= Will Hogue =

American World Long Drive competitor

Will Hogue (born March 27, 1986) is a World Long Drive competitor. Hogue competes in events that are sanctioned by the World Long Drive Association, which is owned by Golf Channel, part of the NBC Sports Group, and a division of Comcast. The season-long schedule features events airing live on Golf Channel, culminating in the Volvik World Long Drive Championship in September.

Hogue was raised and resides in Memphis, Tennessee, and in addition to being one of the top-competitors in the world, is a full-time paramedic/fire fighter. In an interview with Golf.com, Hogue said, “I’m not a bad golfer, but I’ll shoot 80. I’m your weekend warrior at golf; I play three or four times a year. I’ve got two of my own kids, I’ve got a full-time job [as a firefighter] and I do this. I don’t have time to play golf.”

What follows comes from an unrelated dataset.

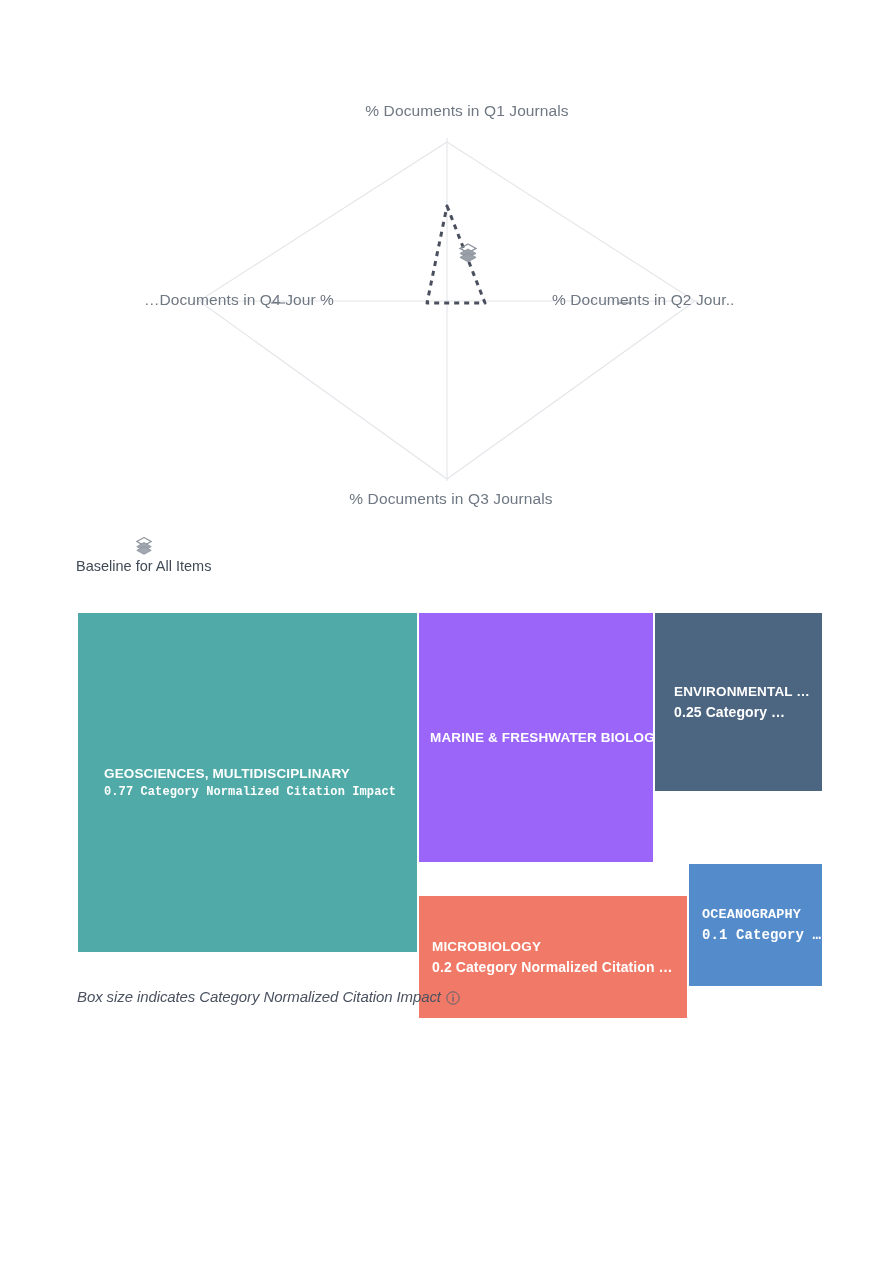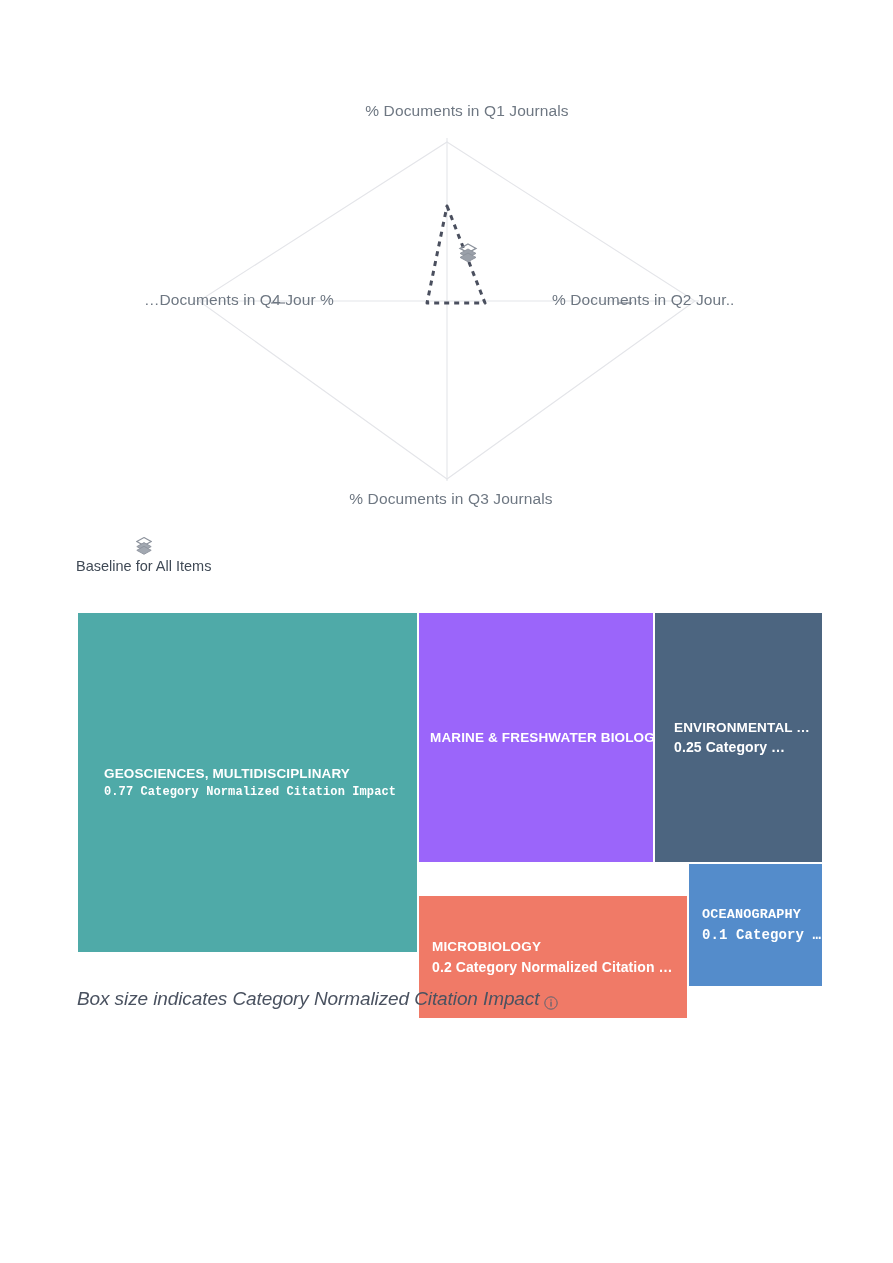"ENVIRONMENTAL …" #tile-environmental { height: 249px -> 178px }
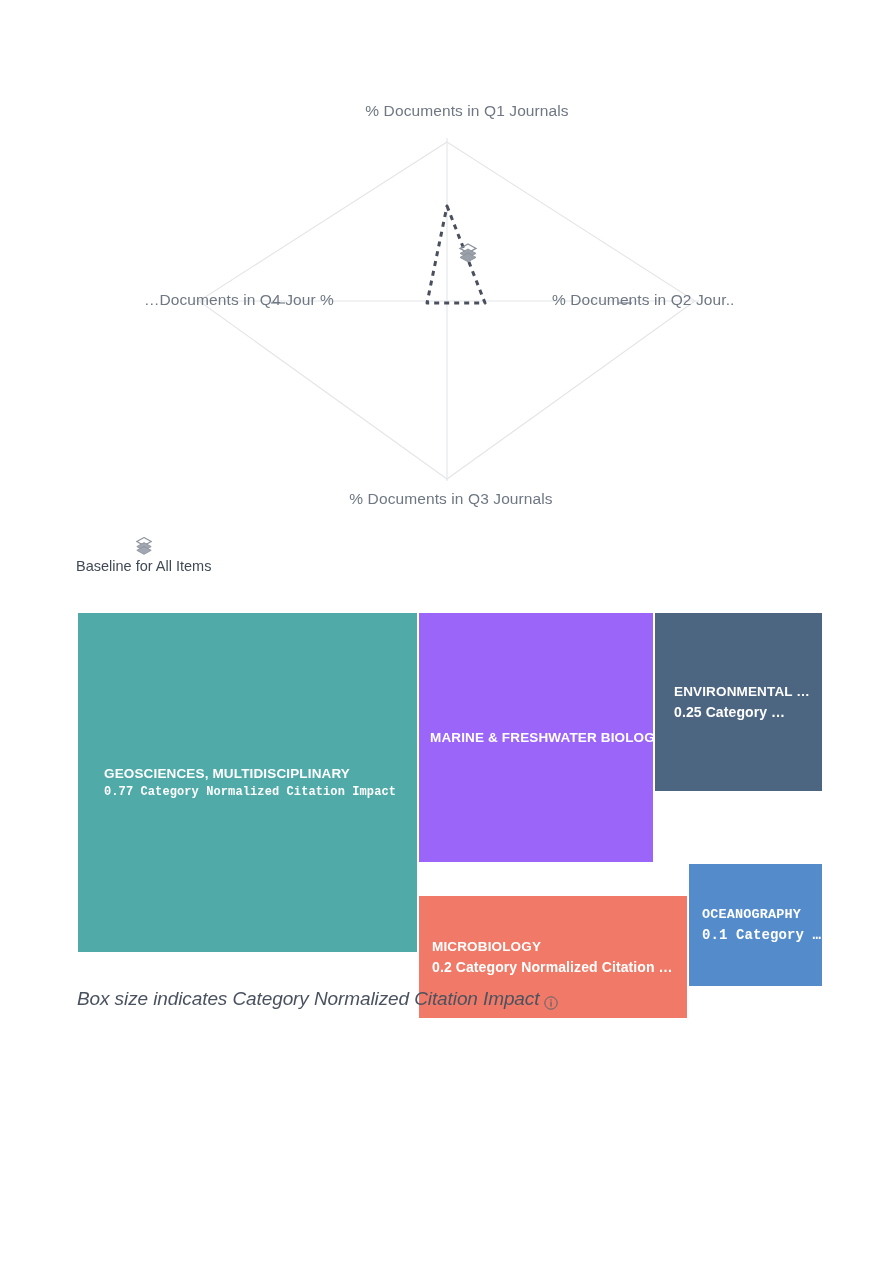"Box size indicates Category Normalized" #treemap-caption { font-size: 19px -> 15px }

==World Long Drive career==

Hogue won three times during the 2018 World Long Drive Association season, including twice live on Golf Channel at the Clash in the Canyon (Nevada) and the Ak-Chin Smash in the Sun (Arizona). He also won his hometown event at the Bluff City Shootout (Memphis) in 2018.

Hogue won two additional World Long Drive events in 2016, which propelled him to the No. 1 ranking at the time.

He first competed in World Long Drive events in 2013.

==Before World Long Drive==

Prior to becoming a World Long Drive competitor, Hogue played baseball at Austin Peay State University (Tennessee). An outfielder, Hogue led the Governors in home runs as both a junior and senior.